Supplied information »
== == ==
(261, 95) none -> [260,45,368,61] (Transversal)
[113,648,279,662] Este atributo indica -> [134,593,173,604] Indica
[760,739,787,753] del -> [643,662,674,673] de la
== == ==
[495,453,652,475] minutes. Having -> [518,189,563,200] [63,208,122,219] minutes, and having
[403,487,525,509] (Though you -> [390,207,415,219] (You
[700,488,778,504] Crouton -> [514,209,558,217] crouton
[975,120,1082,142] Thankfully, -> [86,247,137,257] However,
== == ==
Would you print exactly, and only, the lines of the data above from the line with "[700,488,778,504] Crouton ->" through the line with "[975,120,1082,142] Thankfully, ->", inclusive?

[700,488,778,504] Crouton -> [514,209,558,217] crouton
[975,120,1082,142] Thankfully, -> [86,247,137,257] However,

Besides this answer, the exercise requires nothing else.